Diciassette anni appena, Marie Eder è raggiante dopo il successo nella tappa romana di Italian Champions Tour, nel circuito Sport, conquistato insieme a Felipe Coutinho Mendonca Nagata, suo istruttore e compagno di squadra del Fhorse Team. "La F l'abbiamo aggiunta per lei", scherza il coach spiegando la scelta di un nome così particolare.

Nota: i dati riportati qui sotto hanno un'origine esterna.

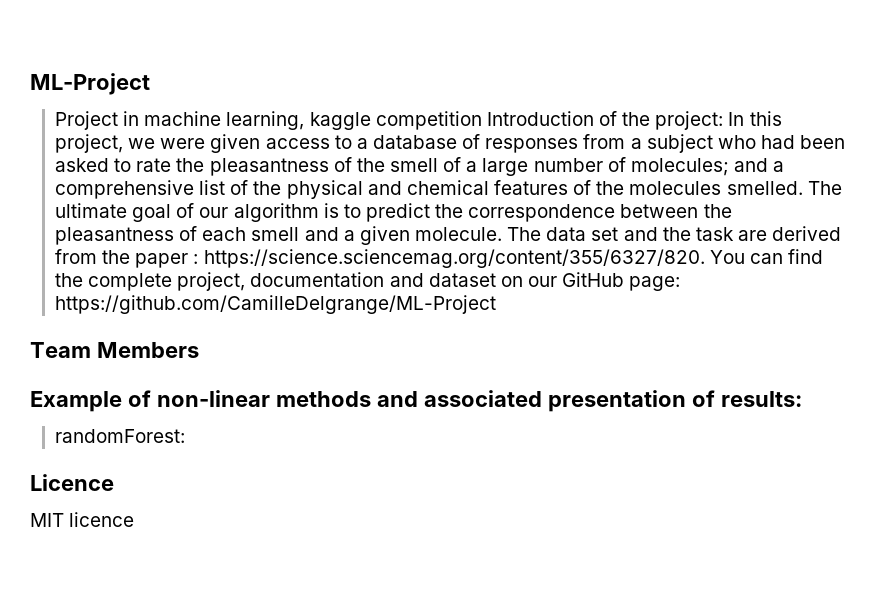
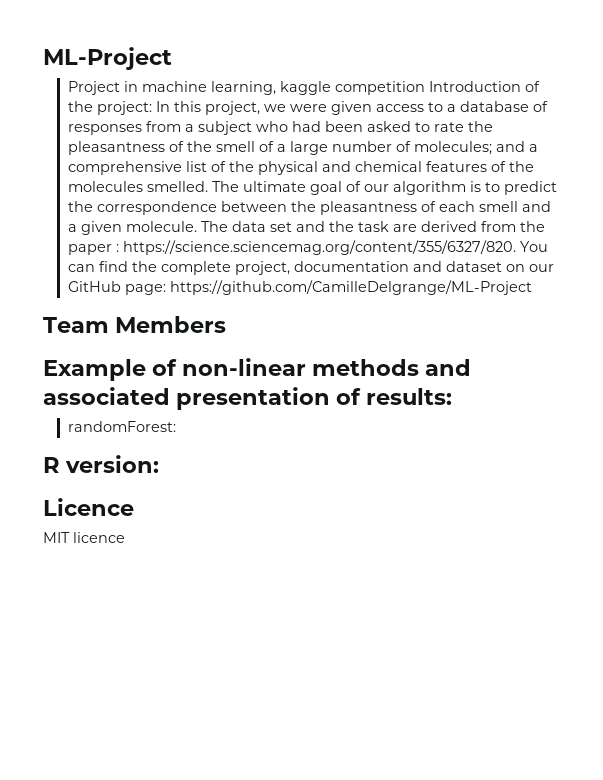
(186, 436) none -> [43,455,160,473] // R version:

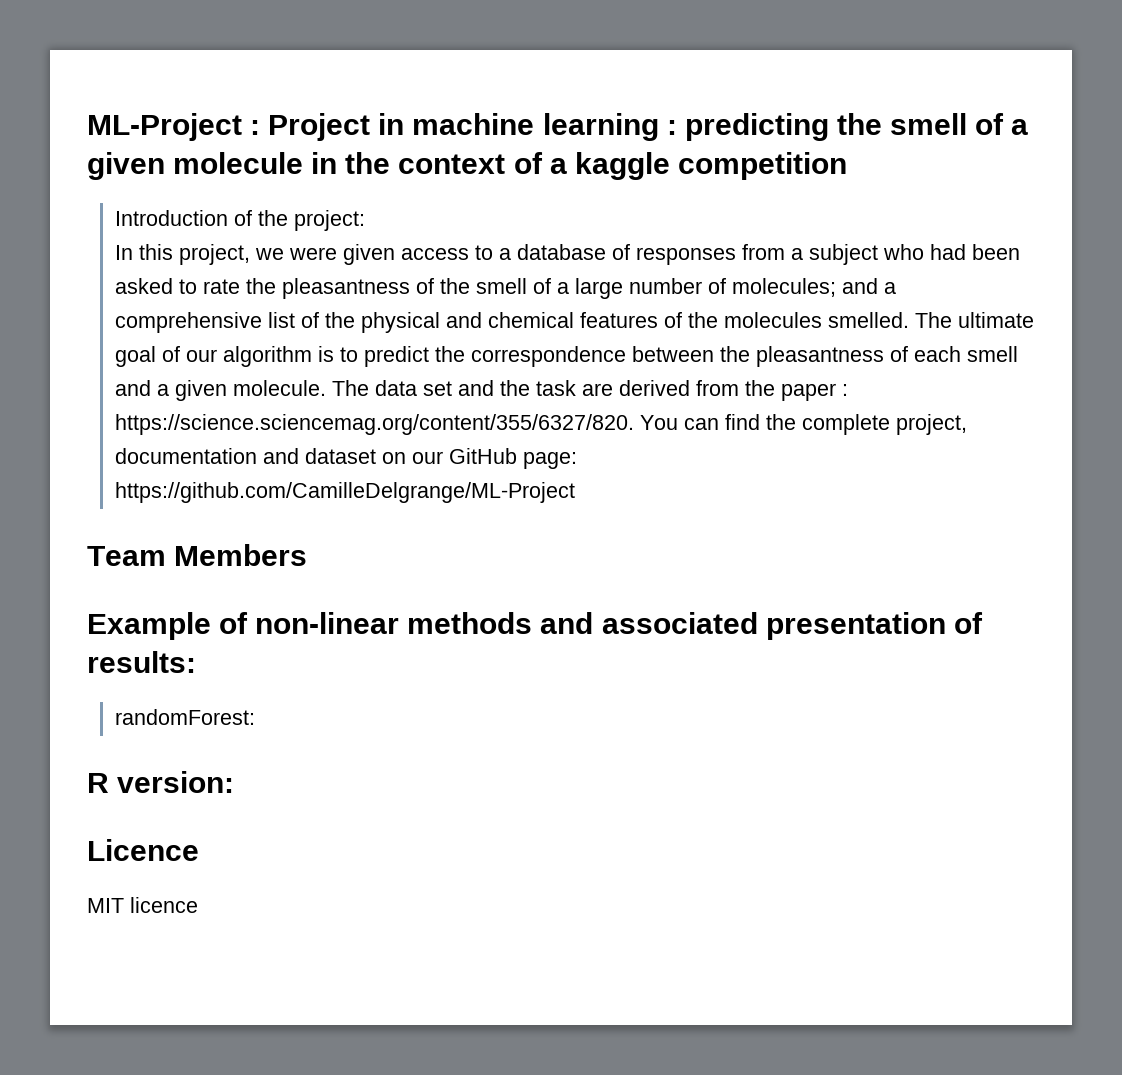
(172, 58) // -> [250,120,261,135] :
[210,81,276,95] learning, -> [542,113,1029,141] [87,152,567,180] learning : predicting the smell of a given molecule in the context of a
(425, 88) none -> (847, 166) //
(152, 108) none -> (366, 220) //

È proprio con il brasiliano che la giovane Marie ha iniziato a montare, quando era poco più di una bambina: "L'equitazione non è una disciplina di famiglia. A mio fratello piacevano molto i cavalli e gli piaceva molto fare delle passeggiate, mi aveva portato qualche volta con lui ma non era scattata la scintilla. Poi una volta andai a vedere una gara a cui partecipava una mia amica. Ho visto come saltava e mi sono detta: ci provo".
Il feeling in questo caso è subito scattato con Felipe: "È stato il mio primo e unico e istruttore. Eravamo tra il 2019 e il 2020. All’inizio ho montato un cavallo che era stato importante per lui, aveva fatto belle gare ma era a fine carriera". E poi il colpo di fulmine: "La prima volta che ho saltato ho provato una sensazione spettacolare, indimenticabile".